My thoughts are not just for teenagers or college students. . .it’s for single folks who have their own apartment.
Never give the enemy an opportunity to rob you of what you treasure and believe in … a reputation for purity is a hard thing to regain once it’s compromised. God forgives and forgets … others … not so easily.
James 1:14-16 says:
“But each one is tempted when, by his own evil desire, he is dragged away and enticed. Then, after desire has conceived, it gives birth to sin; and sin, when it is full-grown, gives birth to death. Don’t be deceived, my dear brothers.”

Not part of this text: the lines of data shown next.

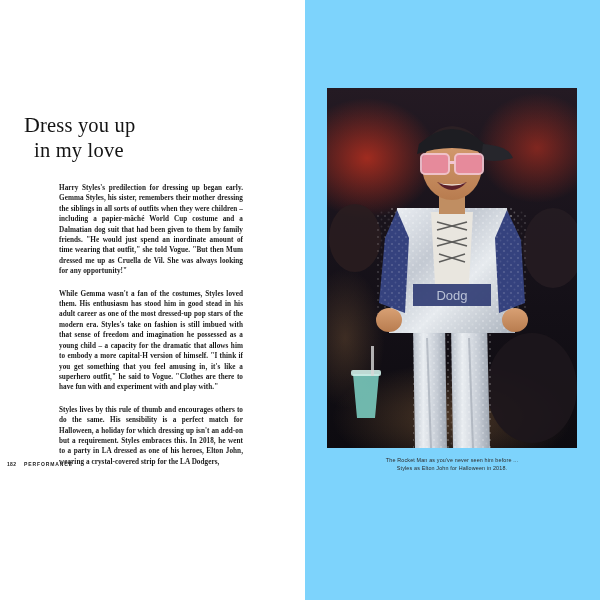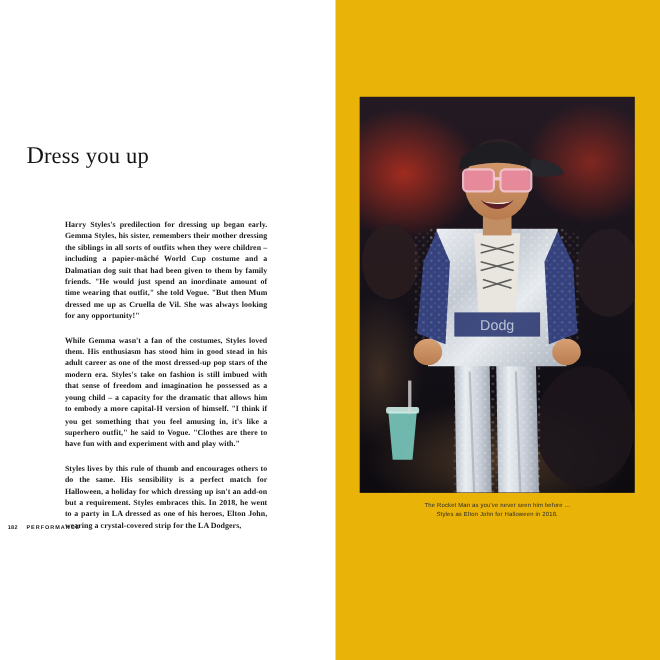"Dress you up" .left-inner { top: 16px -> 0 }
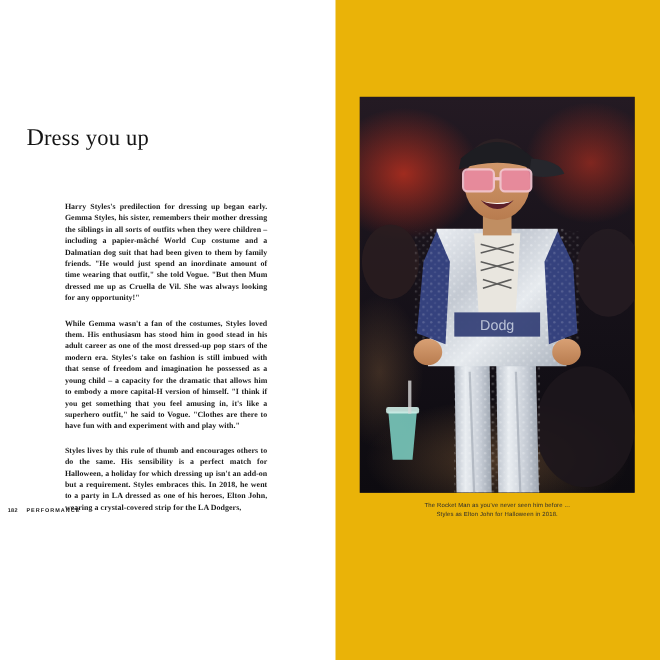"in my love" span.line2 { html: none -> <span>in my love</span> }
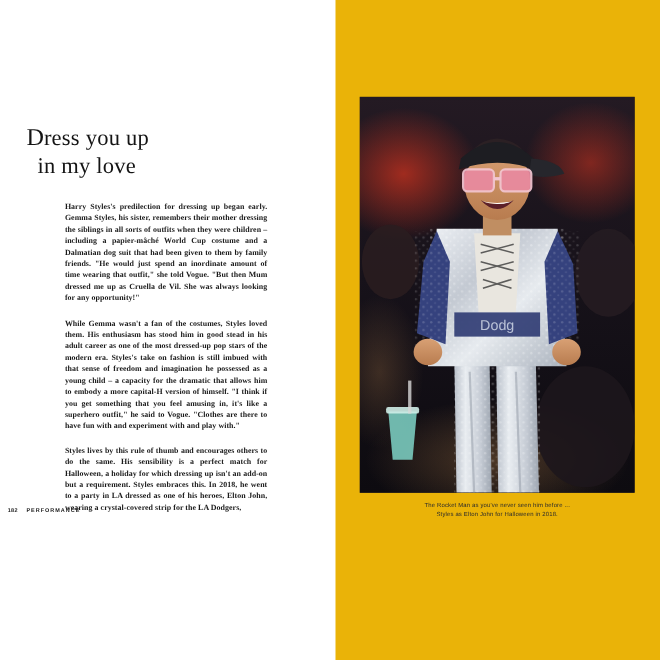"Dodg" .right-page { background: #eab308 -> #7dd3fc }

When I asked the Lord why He was having us share this. . .I was led to 1 Timothy 1:5 in the Amplified Bible which says:
“Whereas the object and purpose of our instruction and charge is love, which springs from a pure heart and a good (clear) conscience and sincere (unfeigned) faith.”
Don’t use or allow anyone to use false flattery to win you over.
To the single women listening. . .if a man (no matter how handsome or well-developed his six-pack may be). . .if a man says to you. . .girl, I’m so tired because you been running through my mind all day.
You need to say. . .that’s nice, but do you have a job. . .how long have you had it. . .are you in debt.. . .what are your goals and plans for the future?
If you don’t like his answers. . .then simply say “Good bye.” Shake the dust off your feet and move on. And that also goes for the men who are looking for the right mate. Be sure you are seeing the real deal.
The bottom line is this … in the world you will never attract a Barbie if you are not aiming at becoming a Ken. And in God’s eyes you will never attract a Boaz if you are not striving to be a Ruth.
Minute Dating In Boaz Uk
Finding a mate of value will take time, effort and most of all … a trust in the One Who counts … but the good news is this … He wants you blessed.